*AIM OF THE EXERCISE:*
Copy the entries that appear below in full, leaving out any picture among them.

─── DATA RECORDS ───

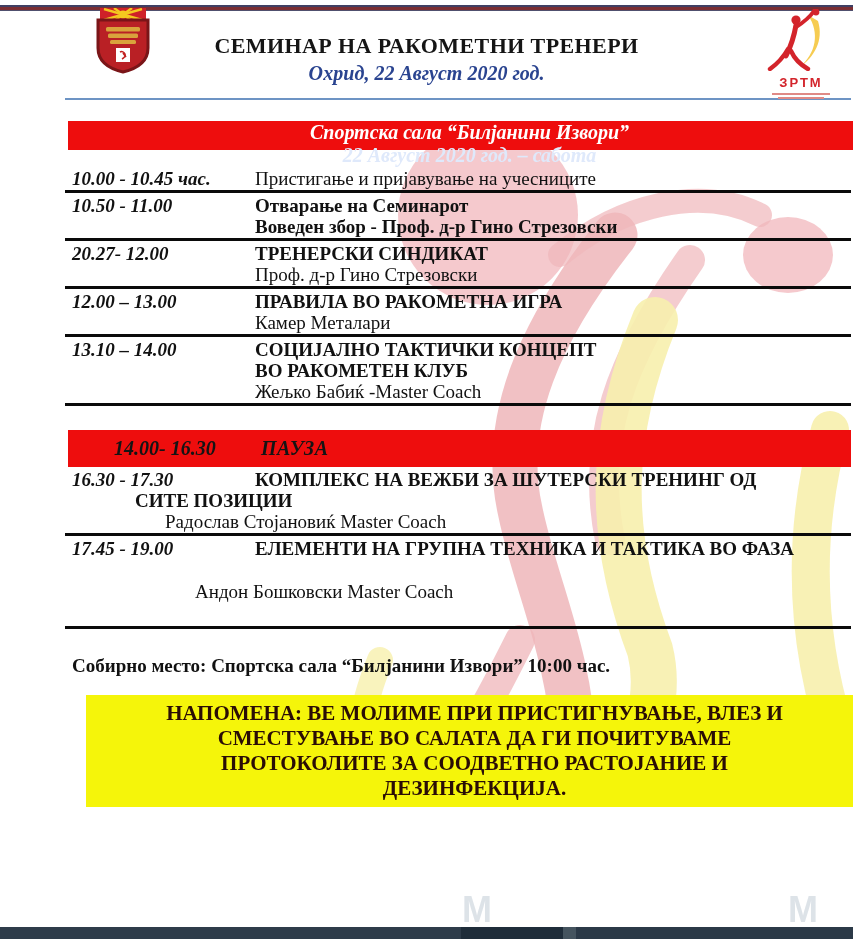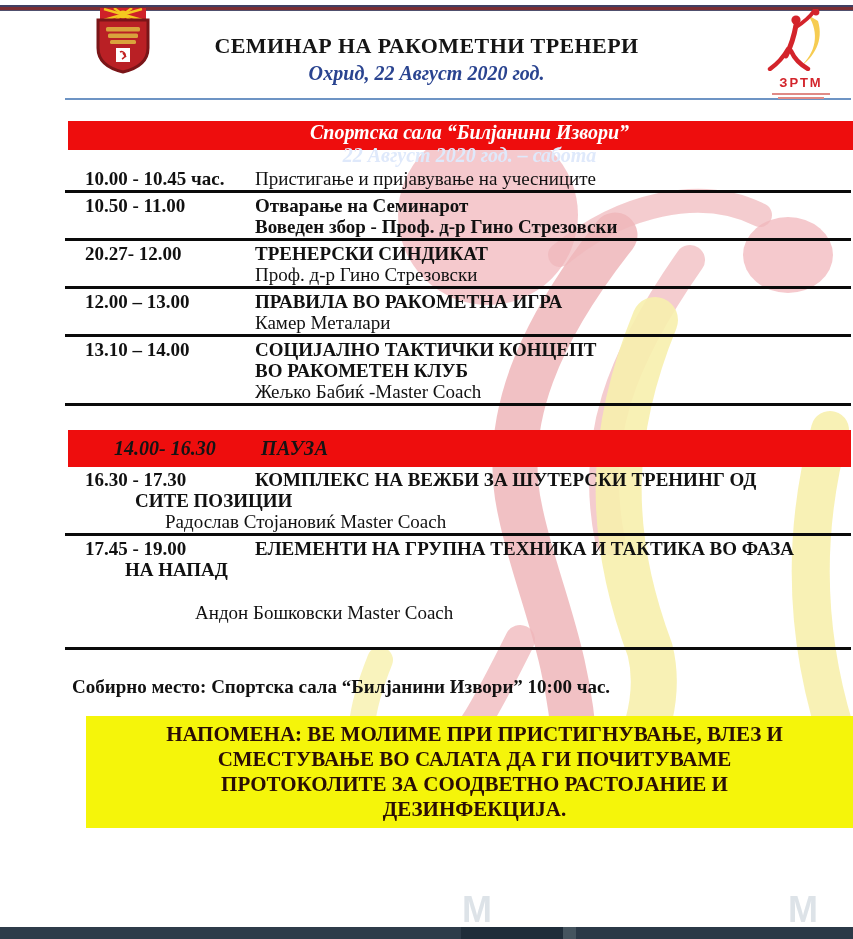--- a/index.html
+++ b/index.html
@@ -34,21 +34,21 @@
   .venue-banner{margin:21px 0 0 68px;width:785px;height:29px;background:var(--banner-red);
     display:flex;align-items:center;justify-content:space-between;padding:0 8px 0 26px;
     font-weight:bold;font-style:italic;font-size:20px;flex-direction:column;}
   .venue-banner .venue{color:#ffffff;}
   .venue-banner .date{color:#dfe9fb;}
 
   
   .content{margin-left:65px;width:786px;}
   .schedule-top{margin-top:16px;}
   .srow{position:relative;padding:2px 0 1px 190px;border-bottom:3px solid #0a0a0a;font-size:19px;line-height:21px;}
-  .srow .time{position:absolute;left:20px;top:2px;font-weight:bold;white-space:nowrap;}
+  .srow .time{position:absolute;left:7px;top:2px;font-weight:bold;white-space:nowrap;font-style:italic;}
   .srow .line.b{font-weight:bold;}
   .srow.pad-extra{padding-bottom:24px;}
   .ml-wrap6{margin-left:-120px;}
   .ml-sp6{margin-left:-90px;}
   .ml-wrap7{margin-left:-130px;}
   .ml-sp7{margin-left:-60px;margin-top:22px;}
 
   
   .pause-banner{position:relative;margin-top:24px;margin-left:3px;width:783px;height:37px;background:var(--banner-red);
     font-weight:bold;font-style:italic;font-size:20px;color:#141414;}
@@ -174,21 +174,20 @@
       <div id="rows-bottom">
           <div class="srow">
             <span class="time">16.30 - 17.30</span>
             <div class="line b">КОМПЛЕКС НА ВЕЖБИ ЗА ШУТЕРСКИ ТРЕНИНГ ОД</div>
             <div class="line b ml-wrap6">СИТЕ ПОЗИЦИИ</div>
             <div class="line ml-sp6">Радослав Стојановиќ Master Coach</div>
           </div>
           <div class="srow pad-extra">
             <span class="time">17.45 - 19.00</span>
             <div class="line b">ЕЛЕМЕНТИ НА ГРУПНА ТЕХНИКА И ТАКТИКА ВО ФАЗА</div>
-            <div class="line b ml-wrap7">НА НАПАД</div>
             <div class="line ml-sp7">Андон Бошковски Master Coach</div>
           </div>
         </div>
 
       <div class="meeting-note">Собирно место: Спортска сала “Билјанини Извори” 10:00 час.</div>
 
       <div class="notice">
         <div>НАПОМЕНА: ВЕ МОЛИМЕ ПРИ ПРИСТИГНУВАЊЕ, ВЛЕЗ И</div>
         <div>СМЕСТУВАЊЕ ВО САЛАТА ДА ГИ ПОЧИТУВАМЕ</div>
         <div>ПРОТОКОЛИТЕ ЗА СООДВЕТНО РАСТОЈАНИЕ И</div>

───

*SOLUTION FOR THIS EXERCISE:*
--- a/index.html
+++ b/index.html
@@ -34,21 +34,21 @@
   .venue-banner{margin:21px 0 0 68px;width:785px;height:29px;background:var(--banner-red);
     display:flex;align-items:center;justify-content:space-between;padding:0 8px 0 26px;
     font-weight:bold;font-style:italic;font-size:20px;flex-direction:column;}
   .venue-banner .venue{color:#ffffff;}
   .venue-banner .date{color:#dfe9fb;}
 
   
   .content{margin-left:65px;width:786px;}
   .schedule-top{margin-top:16px;}
   .srow{position:relative;padding:2px 0 1px 190px;border-bottom:3px solid #0a0a0a;font-size:19px;line-height:21px;}
-  .srow .time{position:absolute;left:20px;top:2px;font-weight:bold;white-space:nowrap;}
+  .srow .time{position:absolute;left:7px;top:2px;font-weight:bold;white-space:nowrap;font-style:italic;}
   .srow .line.b{font-weight:bold;}
   .srow.pad-extra{padding-bottom:24px;}
   .ml-wrap6{margin-left:-120px;}
   .ml-sp6{margin-left:-90px;}
   .ml-wrap7{margin-left:-130px;}
   .ml-sp7{margin-left:-60px;margin-top:22px;}
 
   
   .pause-banner{position:relative;margin-top:24px;margin-left:3px;width:783px;height:37px;background:var(--banner-red);
     font-weight:bold;font-style:italic;font-size:20px;color:#141414;}
@@ -174,21 +174,20 @@
       <div id="rows-bottom">
           <div class="srow">
             <span class="time">16.30 - 17.30</span>
             <div class="line b">КОМПЛЕКС НА ВЕЖБИ ЗА ШУТЕРСКИ ТРЕНИНГ ОД</div>
             <div class="line b ml-wrap6">СИТЕ ПОЗИЦИИ</div>
             <div class="line ml-sp6">Радослав Стојановиќ Master Coach</div>
           </div>
           <div class="srow pad-extra">
             <span class="time">17.45 - 19.00</span>
             <div class="line b">ЕЛЕМЕНТИ НА ГРУПНА ТЕХНИКА И ТАКТИКА ВО ФАЗА</div>
-            <div class="line b ml-wrap7">НА НАПАД</div>
             <div class="line ml-sp7">Андон Бошковски Master Coach</div>
           </div>
         </div>
 
       <div class="meeting-note">Собирно место: Спортска сала “Билјанини Извори” 10:00 час.</div>
 
       <div class="notice">
         <div>НАПОМЕНА: ВЕ МОЛИМЕ ПРИ ПРИСТИГНУВАЊЕ, ВЛЕЗ И</div>
         <div>СМЕСТУВАЊЕ ВО САЛАТА ДА ГИ ПОЧИТУВАМЕ</div>
         <div>ПРОТОКОЛИТЕ ЗА СООДВЕТНО РАСТОЈАНИЕ И</div>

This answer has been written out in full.